Task instructions: Copy all lines holding the word "class" from the entries.

Records for the exercise:
■ ■ ■ ■
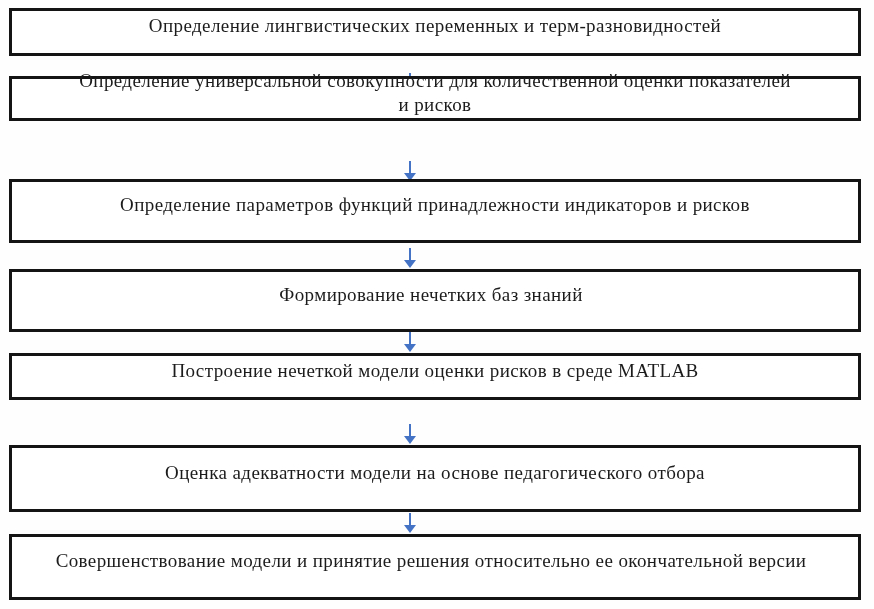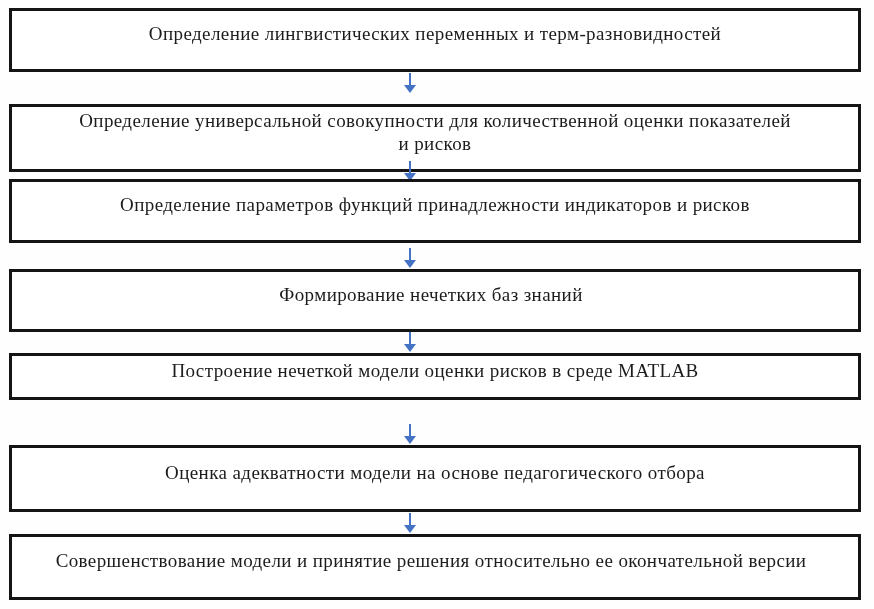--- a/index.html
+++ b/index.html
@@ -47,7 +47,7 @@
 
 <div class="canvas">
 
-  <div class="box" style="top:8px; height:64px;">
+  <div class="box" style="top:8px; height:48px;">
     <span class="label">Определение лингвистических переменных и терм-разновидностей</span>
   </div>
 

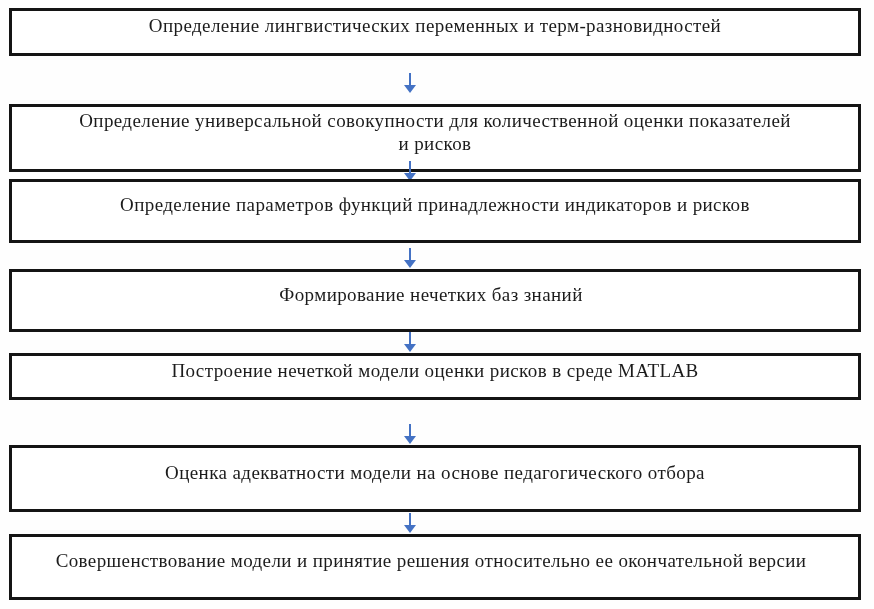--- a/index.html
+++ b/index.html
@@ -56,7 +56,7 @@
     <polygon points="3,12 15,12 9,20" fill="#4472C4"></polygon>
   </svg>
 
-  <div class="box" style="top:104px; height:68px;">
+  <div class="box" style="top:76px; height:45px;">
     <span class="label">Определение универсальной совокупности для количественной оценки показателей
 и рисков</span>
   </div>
■ ■ ■ ■
Answer for this exercise:
 <div class="canvas">
-  <div class="box" style="top:8px; height:64px;">
+  <div class="box" style="top:8px; height:48px;">
     <span class="label">Определение лингвистических переменных и терм-разновидностей</span>
-  <div class="box" style="top:104px; height:68px;">
+  <div class="box" style="top:76px; height:45px;">
     <span class="label">Определение универсальной совокупности для количественной оценки показателей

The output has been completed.